Bir çok kez söyledim, ancak ülkemizde gündemi takip eden herkesin ortak kanaati sanırım hızla değişen gündemdir. En sıcak gündemimiz de İstanbul Sözleşmesi. Bu çağda hala kısmen dünyada ancak çoğunlukla ülkemizde kadına şiddet konuşuyor olmayı üzücü buluyorum. Tartışılmadan taraf olunan sözleşmelerden, taraf olurken yapmamız gereken tartışmaları yaparak ayrılıyoruz. Her geçen gün artan toplumsal şiddet, bunun sebepleri, uluslararası sözleşmeleri uygulamak adına yapılan uyum yasalarının toplumsallığı, bilimselliği hakkıyla irdelenmeli.

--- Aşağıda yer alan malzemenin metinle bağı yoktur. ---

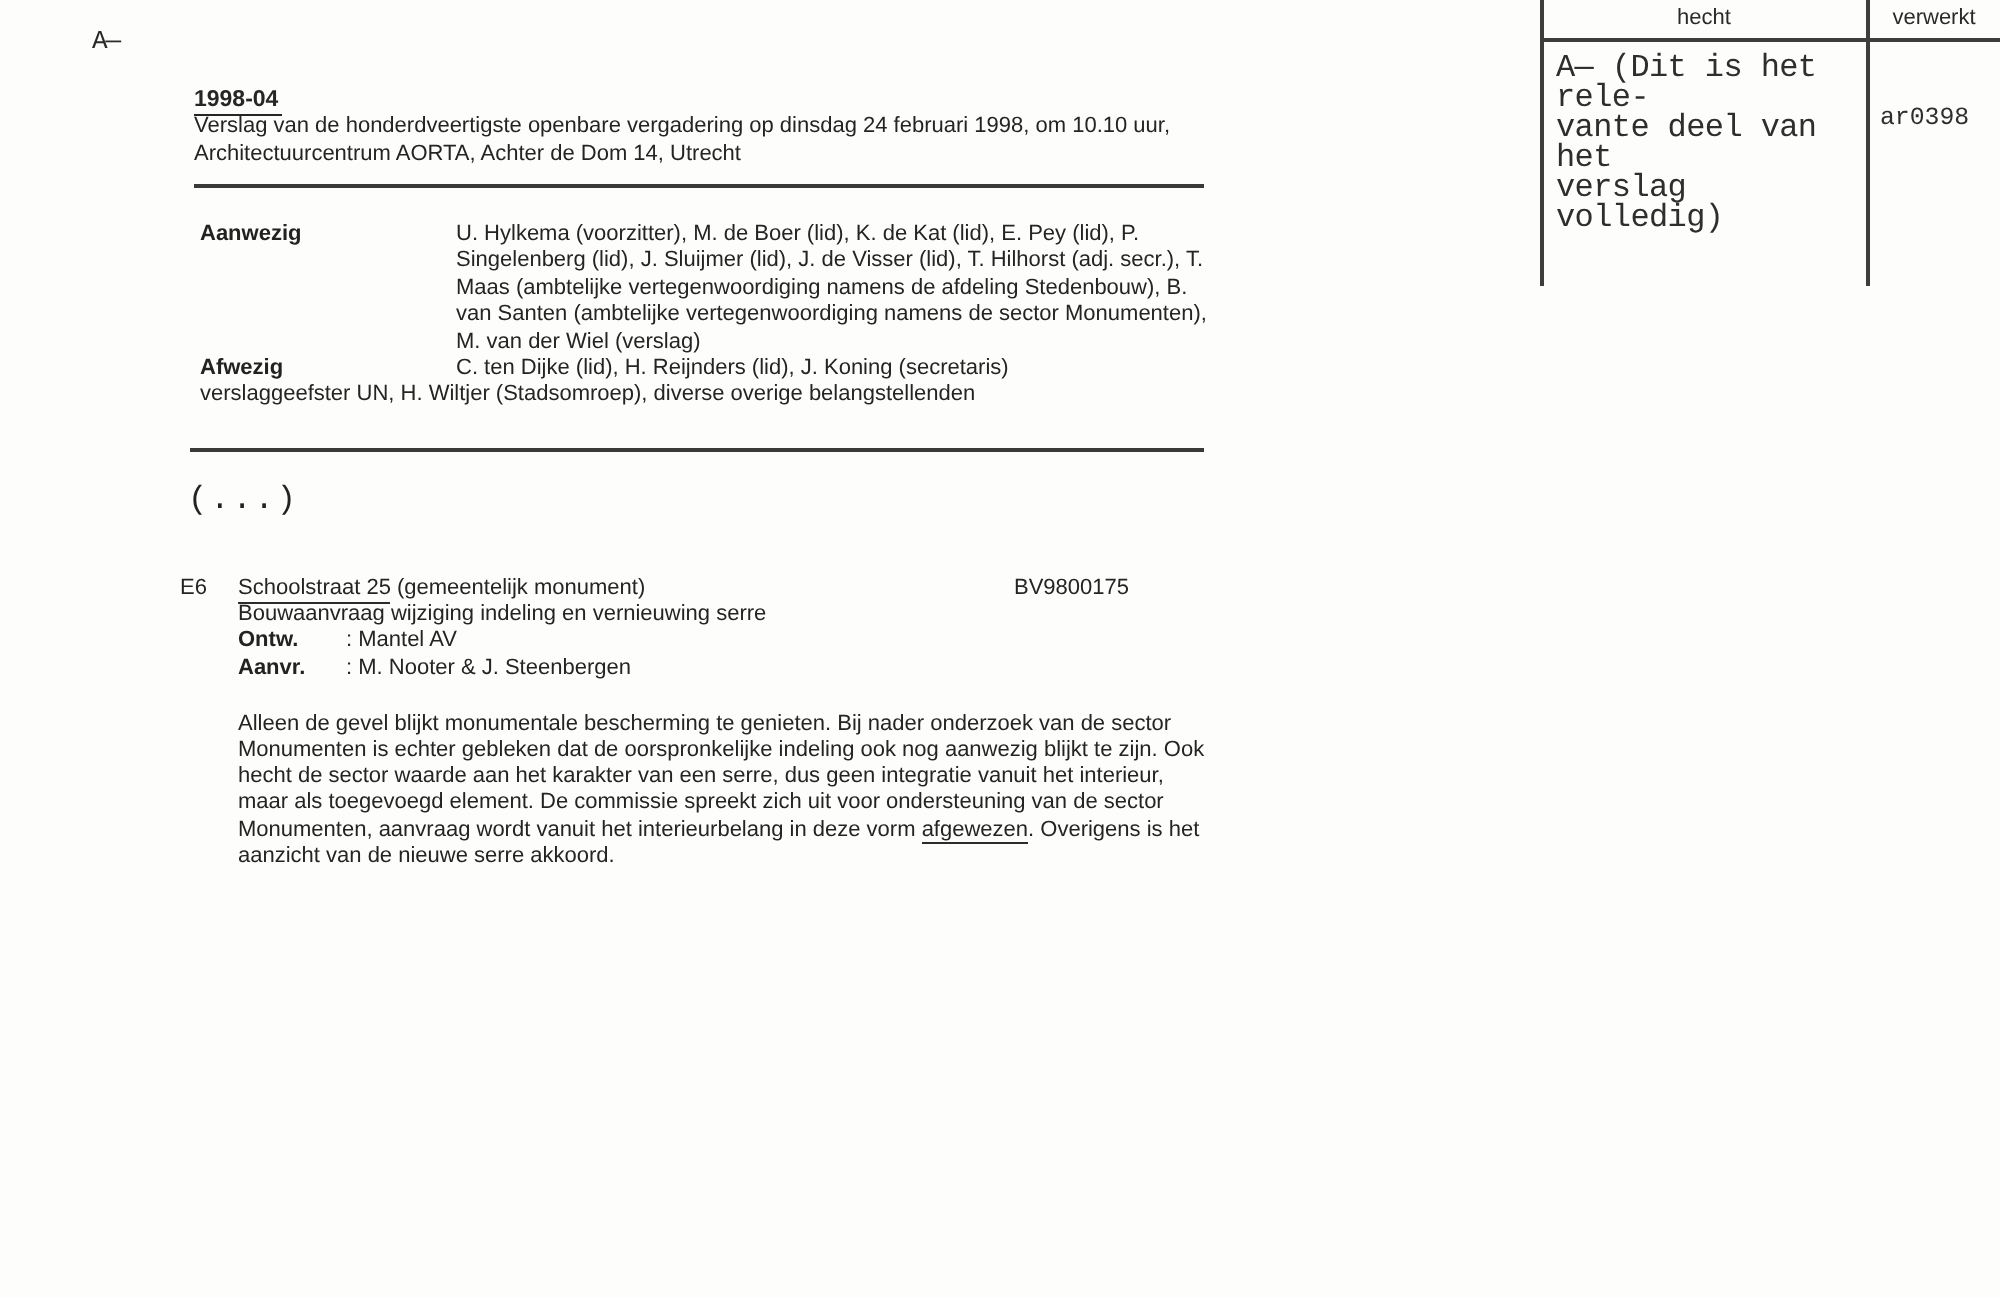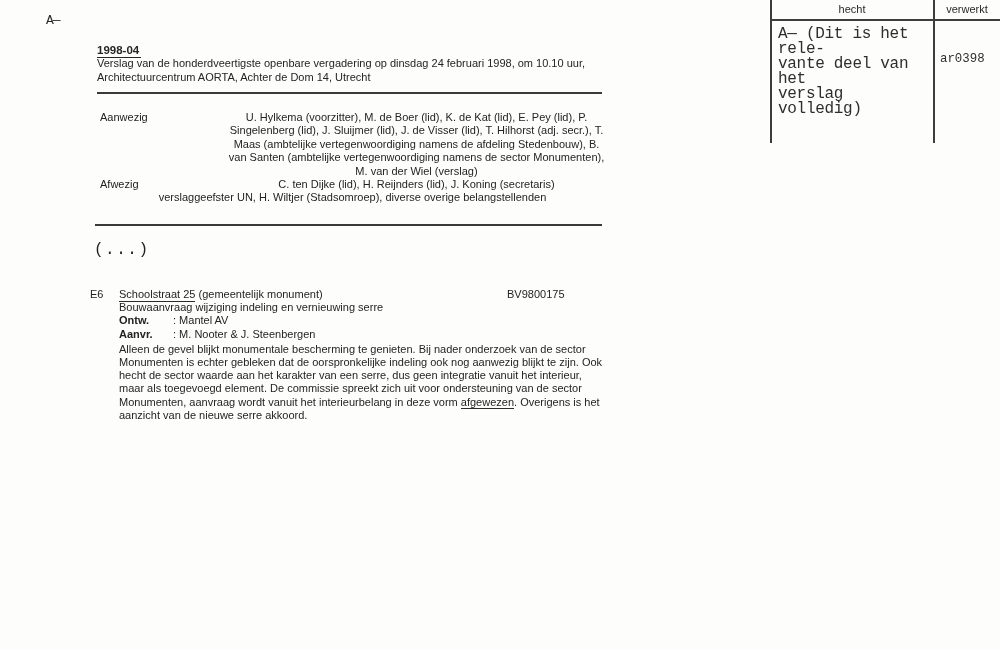"Aanwezig" .att-label { font-weight: normal -> bold }
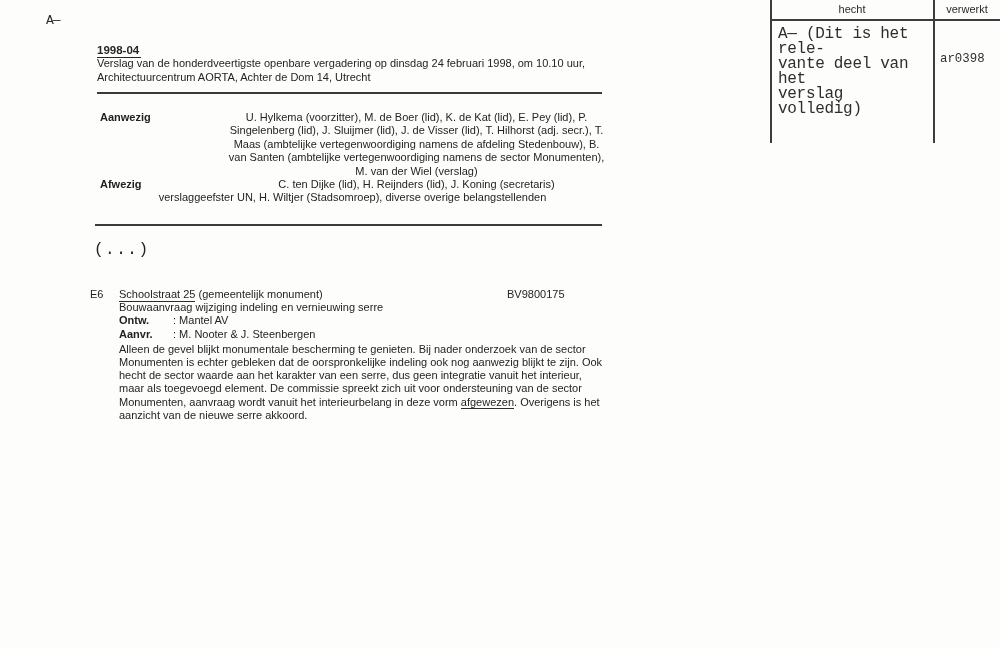"U. Hylkema (voorzitter), M. de" .att-value { text-align: center -> none }
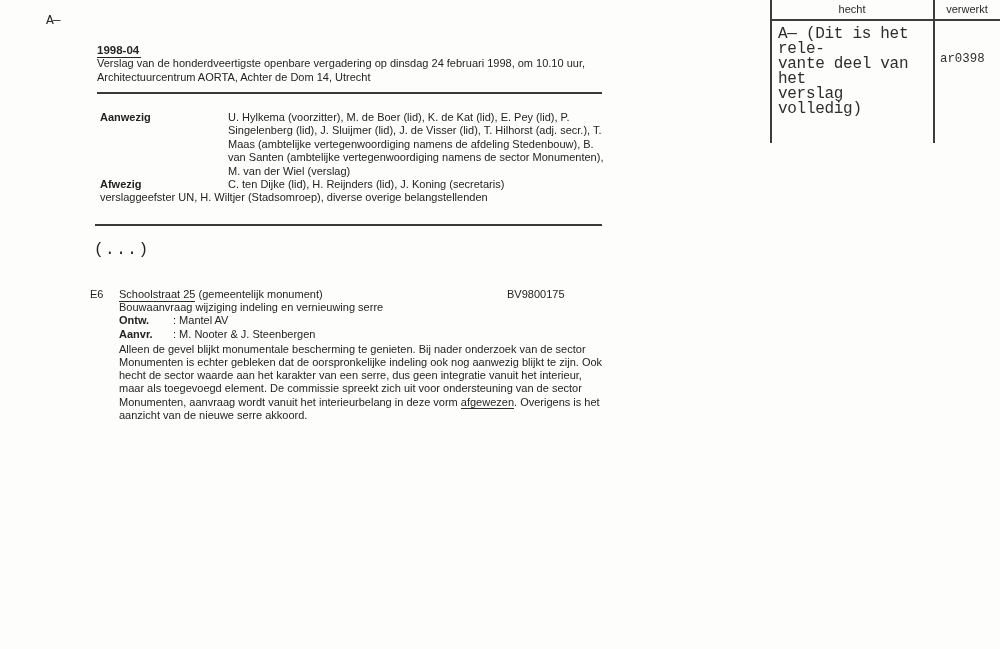"Alleen de gevel blijkt monumentale" .item-body { margin-top: 2px -> 15px }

Ne bir sözleşmeye dahil olmakla ne de o sözleşmeden ayrılmakla var olan sorunları çözemezsiniz. Tabi biz bu sözleşmeye dahil olurken kadın, kadın hakları, kadın -erkek eşitliği ve işlenen suçlar konusunda; geleneği, verisi, donesi olmayan bir toplum gibi hareket ediyoruz. Oysa M.Ö 500 yılına dayanan Türk Gelenek ve İslamiyet’i kabul ettikten sonra oluşan Türk İslam sentezi bu manada bize güzel ve güçlü bir havuz vermektedir. Bu sentez kanunlardan ve cezalardan çok insanların bilinçlenmesi, eğitilmesi ve kadının fiziksel zayıflığını bir zayıflık olarak görmemesi adına kıymetlidir.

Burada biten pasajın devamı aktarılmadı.